__Task directions__. Write out the entire listing below exactly, with the pictures left out.

__Data provided__.
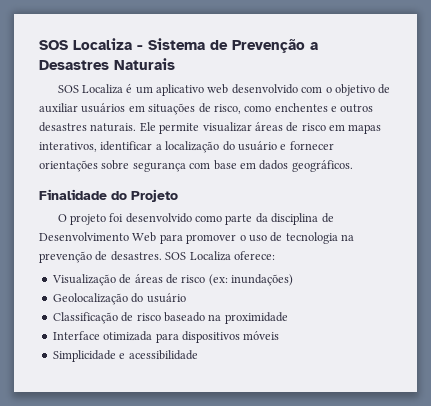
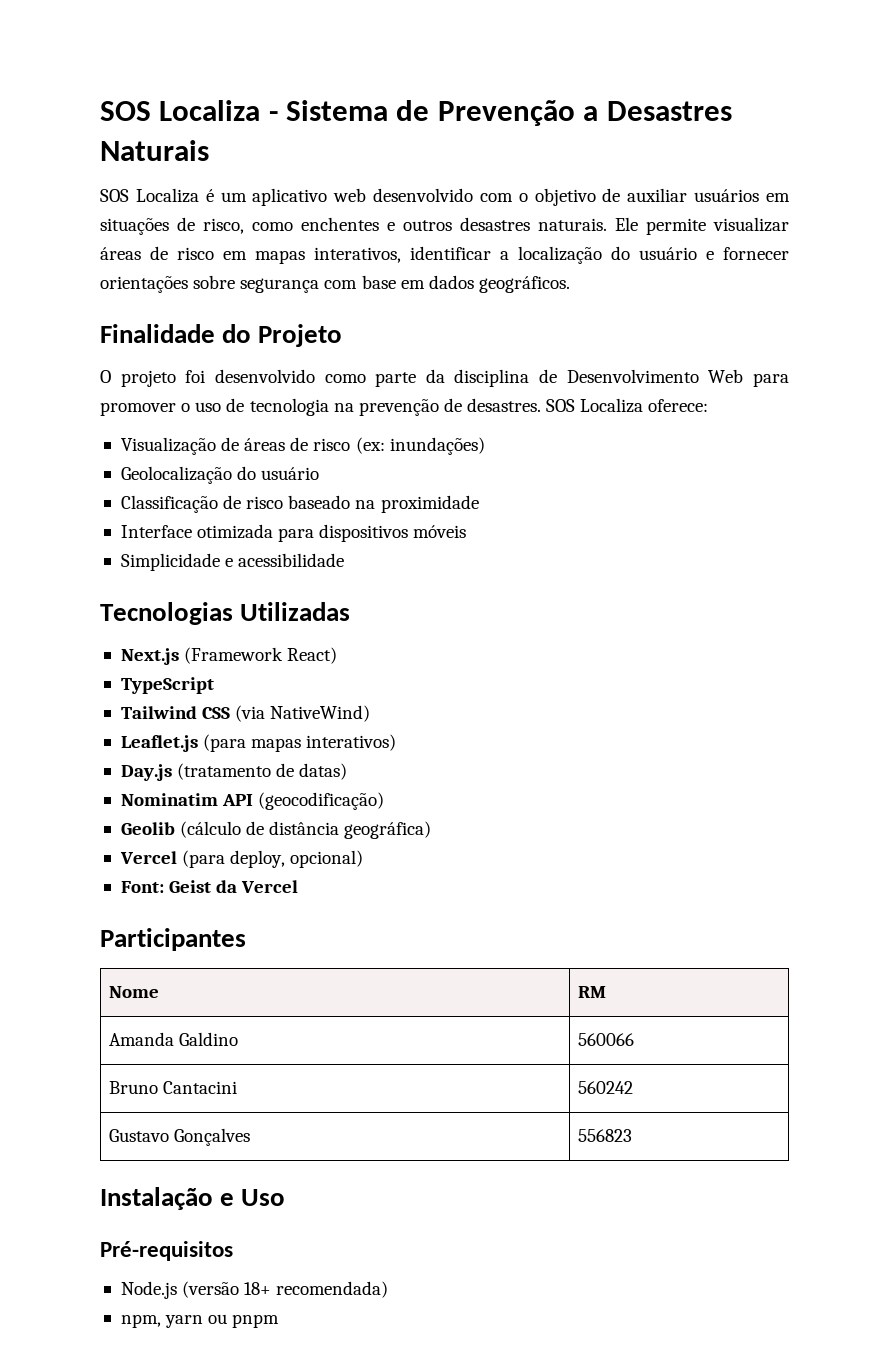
+ Tecnologias Utilizadas
+ Next.js (Framework React)
+ TypeScript
+ Tailwind CSS (via NativeWind)
+ Leaflet.js (para mapas interativos)
+ Day.js (tratamento de datas)
+ Nominatim API (geocodificação)
+ Geolib (cálculo de distância geográfica)
+ Vercel (para deploy, opcional)
+ Font: Geist da Vercel
+ Participantes
+ Nome | RM
+ Amanda Galdino | 560066
+ Bruno Cantacini | 560242
+ Gustavo Gonçalves | 556823
+ Instalação e Uso
+ Pré-requisitos
+ Node.js (versão 18+ recomendada)
+ npm, yarn ou pnpm

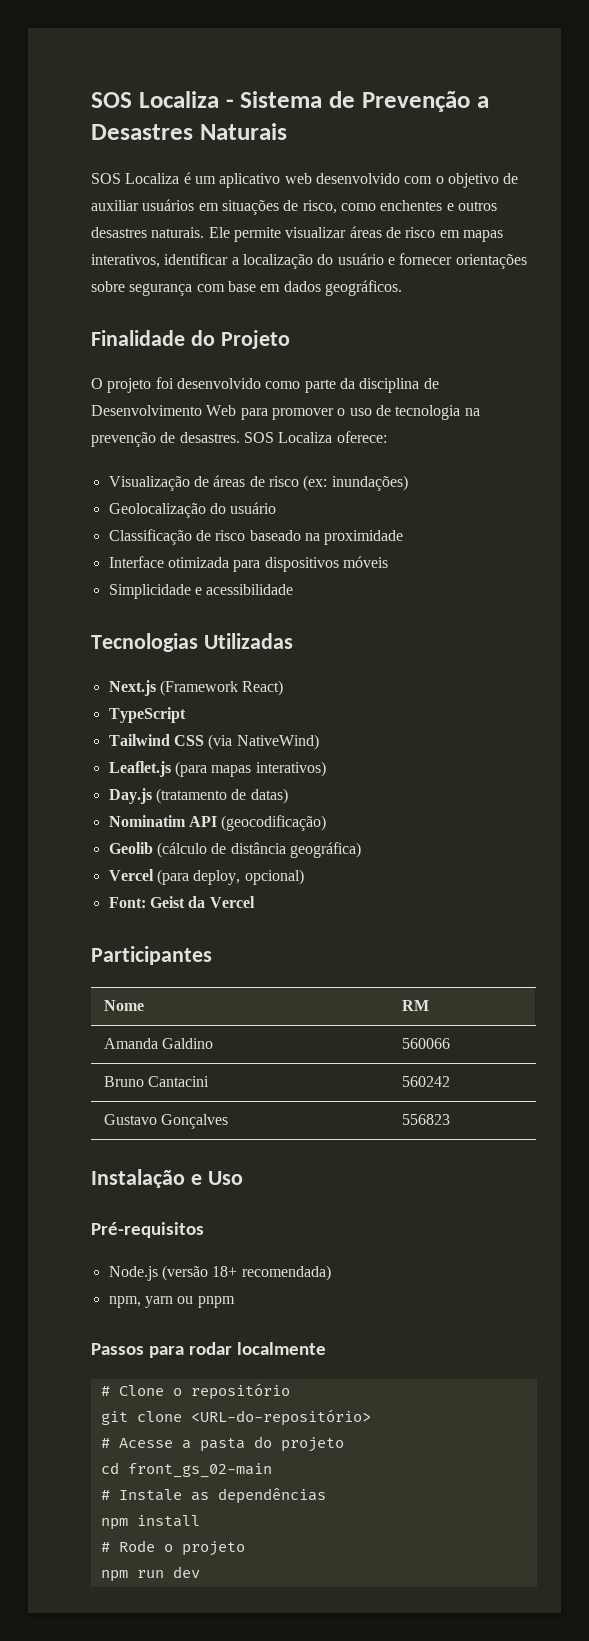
+ Passos para rodar localmente
+ # Clone o repositório
+ git clone <URL-do-repositório>
+ # Acesse a pasta do projeto
+ cd front_gs_02-main
+ # Instale as dependências
+ npm install
+ # Rode o projeto
+ npm run dev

__Task output__.
+ Tecnologias Utilizadas
+ Next.js (Framework React)
+ TypeScript
+ Tailwind CSS (via NativeWind)
+ Leaflet.js (para mapas interativos)
+ Day.js (tratamento de datas)
+ Nominatim API (geocodificação)
+ Geolib (cálculo de distância geográfica)
+ Vercel (para deploy, opcional)
+ Font: Geist da Vercel
+ Participantes
+ Nome | RM
+ Amanda Galdino | 560066
+ Bruno Cantacini | 560242
+ Gustavo Gonçalves | 556823
+ Instalação e Uso
+ Pré-requisitos
+ Node.js (versão 18+ recomendada)
+ npm, yarn ou pnpm

+ Passos para rodar localmente
+ # Clone o repositório
+ git clone <URL-do-repositório>
+ # Acesse a pasta do projeto
+ cd front_gs_02-main
+ # Instale as dependências
+ npm install
+ # Rode o projeto
+ npm run dev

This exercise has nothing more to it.